Mes vrais rêves sont ceux que je fais éveillé. Je fixe un point et je pars, j’arrive à perdre conscience de ce qui m’entoure. Mécanisme de défense, Sigmund serait content que je l’ai dit. Et puis la réalité finit par s’imposer, de nouveau j’entends le bruit de fond. Alors je cherche un autre point fixe à qui donner du mouvement, j’échafaude une nouvelle théorie à oublier l’heure suivante pour en trouver encore une autre.
Quand j’ai quitté mon dernier job alimentaire manuel je me disais «tu vas faire un truc qui fait marcher ton cerveau, aussi ridicule que soit ce taf, pour ne pas cogiter toute la journée ». J’ai découvert que même en faisant du télémarketing ça peut vous prendre au milieu d’une phrase commerciale répétée cent cinquante fois à un client devenue une voix qui finit par ressembler à n’importe quelle autre. Au passage, c’est à se demander si ce n’est pas le «prospect » qui devient un robot à trois options : vente, hésitation ou «au revoir monsieur, merci de votre accueil et bonne fin de journée (connard) ».
J’ai bossé notamment pour un centre d’appel, « sous traitant commercial » d’un opérateur de téléphonie que je vais appeler Marron2tel. Nous les téléacteurs nous appelions tous et toutes Dominique Poireau. Oui c’est toujours un nom bien français, vous remarquerez. Nous étions une ruche de conseillers de clientèle de l’opérateur. Bien sûr ce n’est pas lui qui nous employait et nous avions été formés deux demi-journées, une aux techniques de vente, l’autre au produit. D’ailleurs ça veut dire quoi «formation au produit » ? Il est vrai que ça vous apprend les bases pour en devenir un, passons.
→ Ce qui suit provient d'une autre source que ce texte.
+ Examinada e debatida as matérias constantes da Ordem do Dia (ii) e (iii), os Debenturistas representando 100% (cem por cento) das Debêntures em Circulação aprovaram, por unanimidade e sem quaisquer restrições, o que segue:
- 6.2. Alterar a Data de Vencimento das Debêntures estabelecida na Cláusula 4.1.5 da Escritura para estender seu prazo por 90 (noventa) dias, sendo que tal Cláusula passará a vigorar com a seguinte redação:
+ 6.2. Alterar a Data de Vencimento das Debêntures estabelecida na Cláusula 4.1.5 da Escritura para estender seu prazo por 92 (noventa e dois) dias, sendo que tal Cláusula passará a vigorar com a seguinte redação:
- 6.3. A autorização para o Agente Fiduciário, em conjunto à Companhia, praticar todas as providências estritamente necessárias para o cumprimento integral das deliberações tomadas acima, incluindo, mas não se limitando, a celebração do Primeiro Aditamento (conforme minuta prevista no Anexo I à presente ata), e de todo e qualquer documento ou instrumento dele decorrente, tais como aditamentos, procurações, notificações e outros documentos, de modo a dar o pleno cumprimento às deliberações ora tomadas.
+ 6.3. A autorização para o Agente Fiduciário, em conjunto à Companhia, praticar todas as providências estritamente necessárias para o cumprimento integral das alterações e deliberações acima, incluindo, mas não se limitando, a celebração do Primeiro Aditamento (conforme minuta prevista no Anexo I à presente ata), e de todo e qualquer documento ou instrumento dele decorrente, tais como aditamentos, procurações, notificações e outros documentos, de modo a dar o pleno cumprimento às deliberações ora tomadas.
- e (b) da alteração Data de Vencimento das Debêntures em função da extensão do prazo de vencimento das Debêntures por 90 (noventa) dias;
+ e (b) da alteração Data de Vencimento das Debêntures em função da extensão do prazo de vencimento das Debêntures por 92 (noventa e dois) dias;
Dominique Poireau posait pour la énieme fois la même question à une voix, en pensant à lui coller un forfait le plus rapidement possible quand celle-ci dit en devenant masculine et triste «monsieur je suis au RMI, alors laissez-moi tranquille, mettez-moi dans la case surendetté et bientôt mort… ». Dominique a été complètement déstabilisé, dans sa formation il ne trouvait pas ce cas de figure, et sans me laisser le choix il m’a cédé la place. Moi, j’étais ému. Je prenais soudain conscience de la machine qui me possédait : froide, rapide et «plus tu es directif mieux ça marche».
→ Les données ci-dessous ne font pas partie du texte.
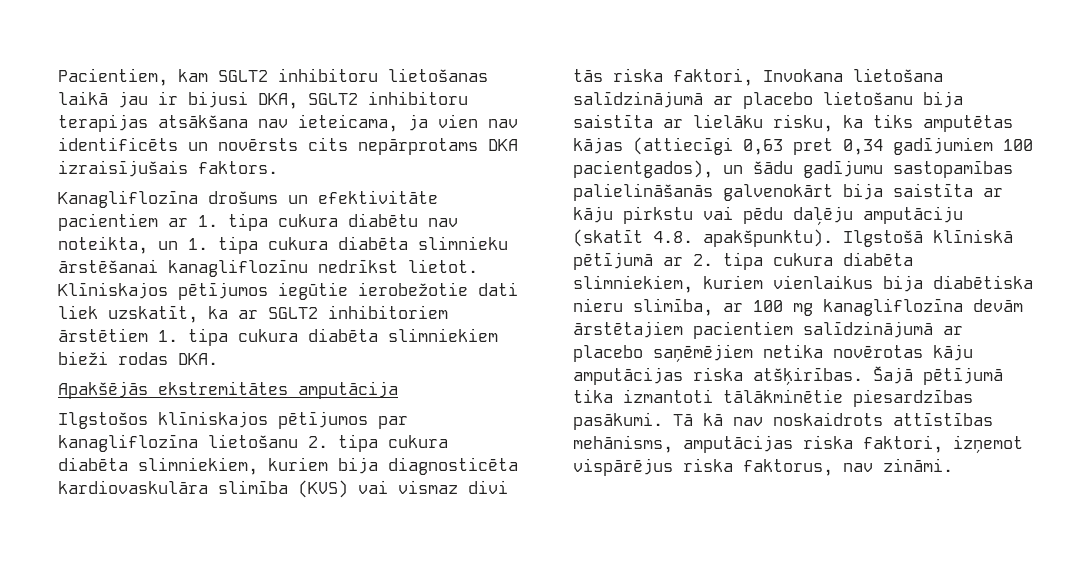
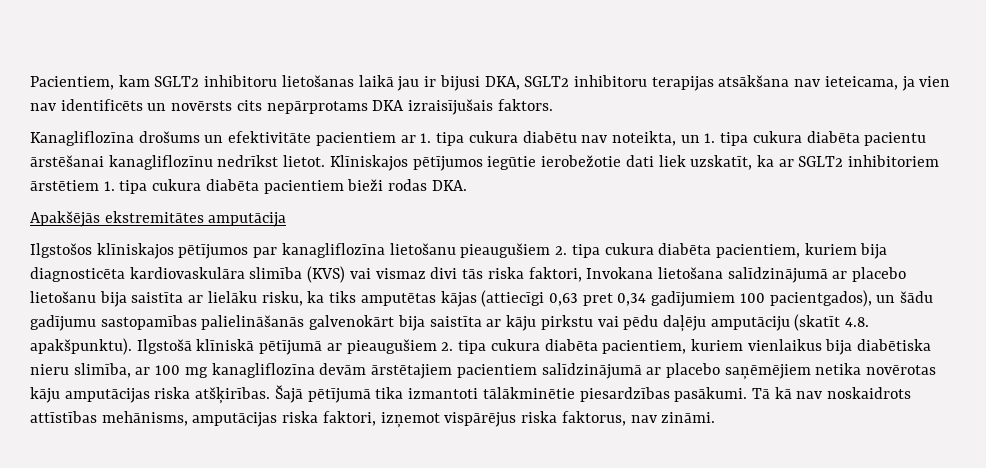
- Kanagliflozīna drošums un efektivitāte pacientiem ar 1. tipa cukura diabētu nav noteikta, un 1. tipa cukura diabēta slimnieku ārstēšanai kanagliflozīnu nedrīkst lietot.
+ Kanagliflozīna drošums un efektivitāte pacientiem ar 1. tipa cukura diabētu nav noteikta, un 1. tipa cukura diabēta pacientu ārstēšanai kanagliflozīnu nedrīkst lietot.
- Klīniskajos pētījumos iegūtie ierobežotie dati liek uzskatīt, ka ar SGLT2 inhibitoriem ārstētiem 1. tipa cukura diabēta slimniekiem bieži rodas DKA.
+ Klīniskajos pētījumos iegūtie ierobežotie dati liek uzskatīt, ka ar SGLT2 inhibitoriem ārstētiem 1. tipa cukura diabēta pacientiem bieži rodas DKA.
- Ilgstošos klīniskajos pētījumos par kanagliflozīna lietošanu 2. tipa cukura diabēta slimniekiem, kuriem bija diagnosticēta kardiovaskulāra slimība (KVS) vai vismaz divi tās riska faktori, Invokana lietošana salīdzinājumā ar placebo lietošanu bija saistīta ar lielāku risku, ka tiks amputētas kājas (attiecīgi 0,63 pret 0,34 gadījumiem 100 pacientgados), un šādu gadījumu sastopamības palielināšanās galvenokārt bija saistīta ar kāju pirkstu vai pēdu daļēju amputāciju (skatīt 4.8. apakšpunktu).
+ Ilgstošos klīniskajos pētījumos par kanagliflozīna lietošanu pieaugušiem 2. tipa cukura diabēta pacientiem, kuriem bija diagnosticēta kardiovaskulāra slimība (KVS) vai vismaz divi tās riska faktori, Invokana lietošana salīdzinājumā ar placebo lietošanu bija saistīta ar lielāku risku, ka tiks amputētas kājas (attiecīgi 0,63 pret 0,34 gadījumiem 100 pacientgados), un šādu gadījumu sastopamības palielināšanās galvenokārt bija saistīta ar kāju pirkstu vai pēdu daļēju amputāciju (skatīt 4.8. apakšpunktu).
- Ilgstošā klīniskā pētījumā ar 2. tipa cukura diabēta slimniekiem, kuriem vienlaikus bija diabētiska nieru slimība, ar 100 mg kanagliflozīna devām ārstētajiem pacientiem salīdzinājumā ar placebo saņēmējiem netika novērotas kāju amputācijas riska atšķirības.
+ Ilgstošā klīniskā pētījumā ar pieaugušiem 2. tipa cukura diabēta pacientiem, kuriem vienlaikus bija diabētiska nieru slimība, ar 100 mg kanagliflozīna devām ārstētajiem pacientiem salīdzinājumā ar placebo saņēmējiem netika novērotas kāju amputācijas riska atšķirības.

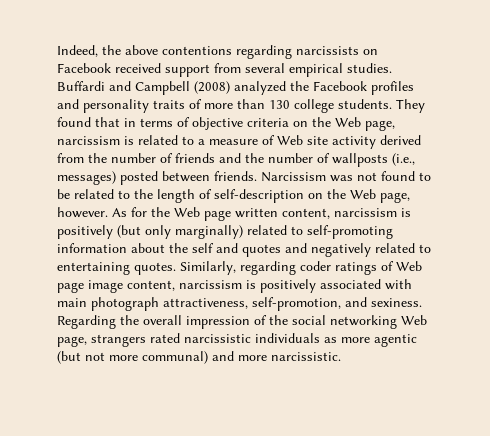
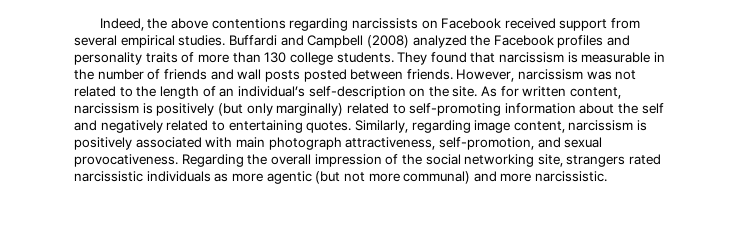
- They found that in terms of objective criteria on the Web page, narcissism is related to a measure of Web site activity derived from the number of friends and the number of wallposts (i.e., messages) posted between friends. Narcissism was not found to be related to the length of self-description on the Web page, however. As for the Web page written content, narcissism is positively (but only marginally) related to self-promoting information about the self and quotes and negatively related to entertaining quotes.
+ They found that narcissism is measurable in the number of friends and wall posts posted between friends. However, narcissism was not related to the length of an individual’s self-description on the site. As for written content, narcissism is positively (but only marginally) related to self-promoting information about the self and negatively related to entertaining quotes.
- Similarly, regarding coder ratings of Web page image content, narcissism is positively associated with main photograph attractiveness, self-promotion, and sexiness.
+ Similarly, regarding image content, narcissism is positively associated with main photograph attractiveness, self-promotion, and sexual provocativeness.
- Regarding the overall impression of the social networking Web page, strangers rated narcissistic individuals as more agentic (but not more communal) and more narcissistic.
+ Regarding the overall impression of the social networking site, strangers rated narcissistic individuals as more agentic (but not more communal) and more narcissistic.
J’ai répondu ce que je trouvais :
« Je suis désolé Monsieur, non je ne vous mettrai pas dans une case, nous ne sommes pas comme ça chez Marron2tel, je vous souhaite très sincèrement beaucoup de courage et de retrouver un emploi*. Je fais en sorte qu’on ne vous rappelle plus ».
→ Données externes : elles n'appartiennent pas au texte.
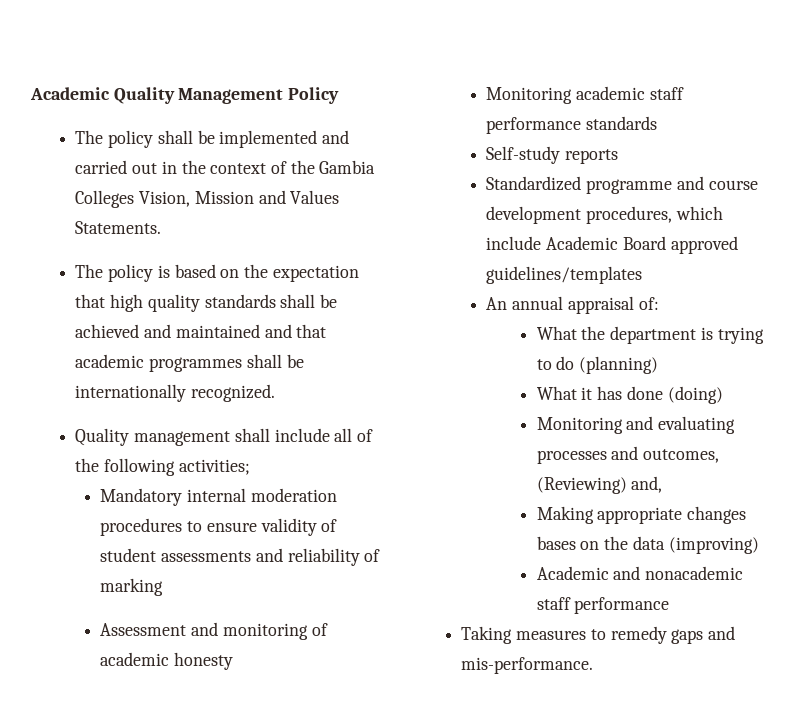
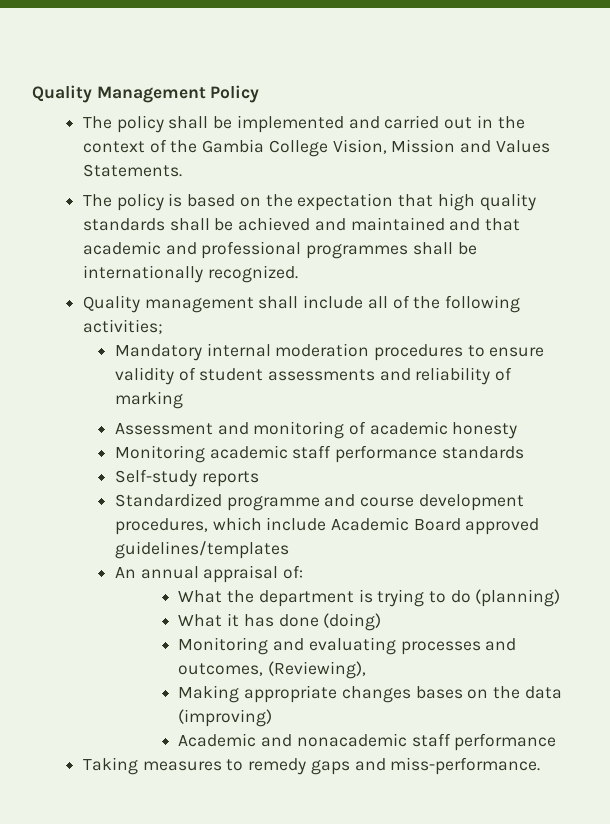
- Academic Quality Management Policy
+ Quality Management Policy
- The policy shall be implemented and carried out in the context of the Gambia Colleges Vision, Mission and Values Statements.
+ The policy shall be implemented and carried out in the context of the Gambia College Vision, Mission and Values Statements.
- The policy is based on the expectation that high quality standards shall be achieved and maintained and that academic programmes shall be internationally recognized.
+ The policy is based on the expectation that high quality standards shall be achieved and maintained and that academic and professional programmes shall be internationally recognized.
- Monitoring and evaluating processes and outcomes, (Reviewing) and,
+ Monitoring and evaluating processes and outcomes, (Reviewing),
- Taking measures to remedy gaps and mis-performance.
+ Taking measures to remedy gaps and miss-performance.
Nous avons raccroché, Dominique a classé la fiche dans «décédé » et a repris le travail. Moi toute la journée j’ai pensé à cet homme, j’ai mis des couleurs dans sa voix en le remerciant de m’avoir réveillé trente secondes et prouvé que j’étais encore vivant, là dessous.
Il m’a servi bien plus que Dominique Poireau !
Au fait je vous parlais de quoi ?
Ah oui, de mes rêves…
On peut changer de sujet ?
* Ce terme, emploi, est horrible, voir inhumain, il sous-entend que quand on ne travaille pas, on ne sert à rien. Et je me demande qu’elle était l’utilité exacte de Dominique Poireau pour l’humanité.